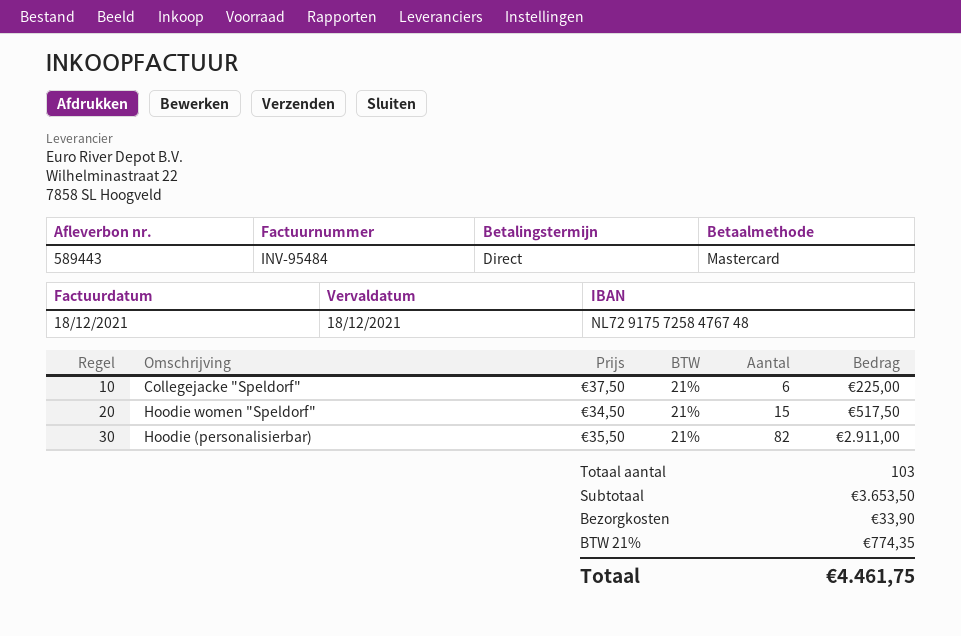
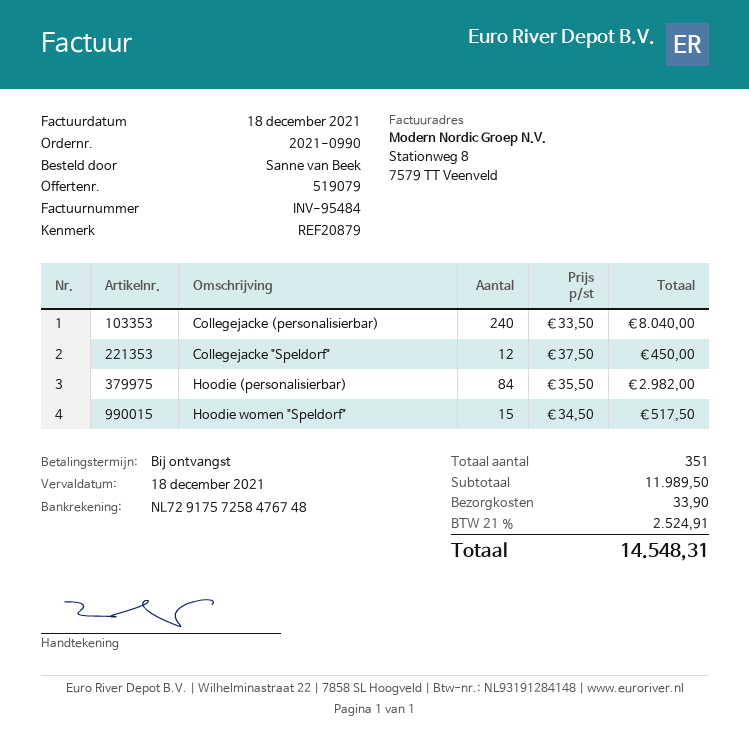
Collegejacke "Speldorf": 6 x 37.50 = 225.00 -> 12 x 37.50 = 450.00
Hoodie (personalisierbar): 82 x 35.50 = 2911.00 -> 84 x 35.50 = 2982.00
Collegejacke (personalisierbar): none -> 240 x 33.50 = 8040.00
total quantity: 103 -> 351
subtotal: 3653.50 -> 11989.50
tax: 21% = 774.35 -> 21% = 2524.91
total: 4461.75 -> 14548.31

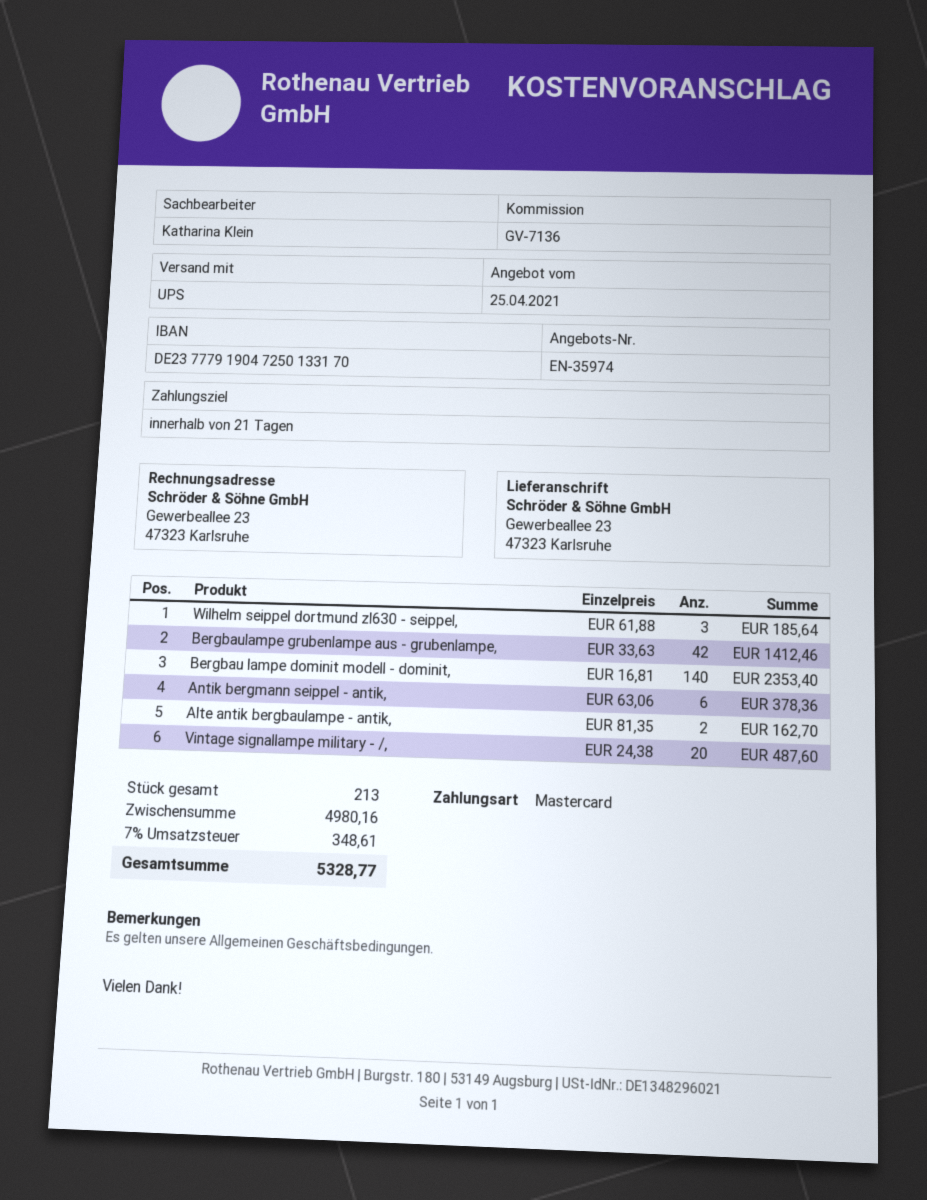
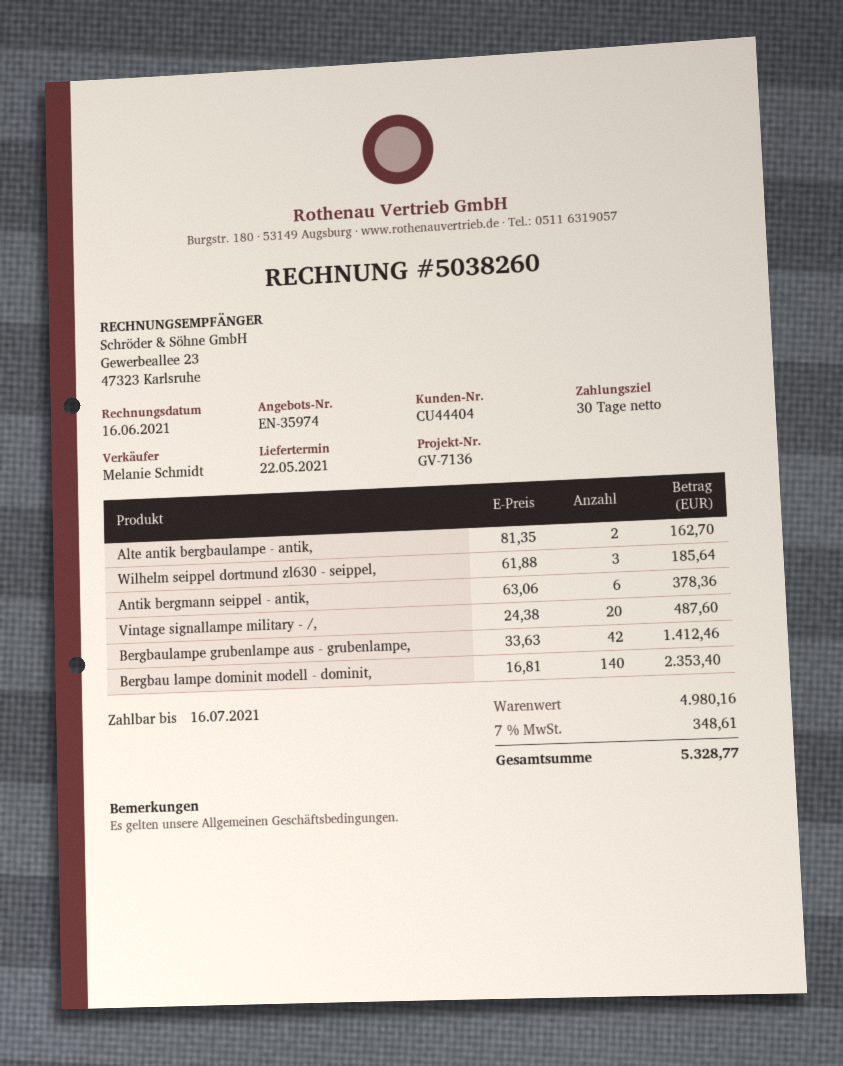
payment terms: 21 days -> 30 days
sales rep: Katharina Klein -> Melanie Schmidt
★ ★ ★ ★
• What this task involves: Spot every line in the entries that includes the word "personalisierbar", and copy each one out.

• Solution for this exercise:
Hoodie (personalisierbar): 82 x 35.50 = 2911.00 -> 84 x 35.50 = 2982.00
Collegejacke (personalisierbar): none -> 240 x 33.50 = 8040.00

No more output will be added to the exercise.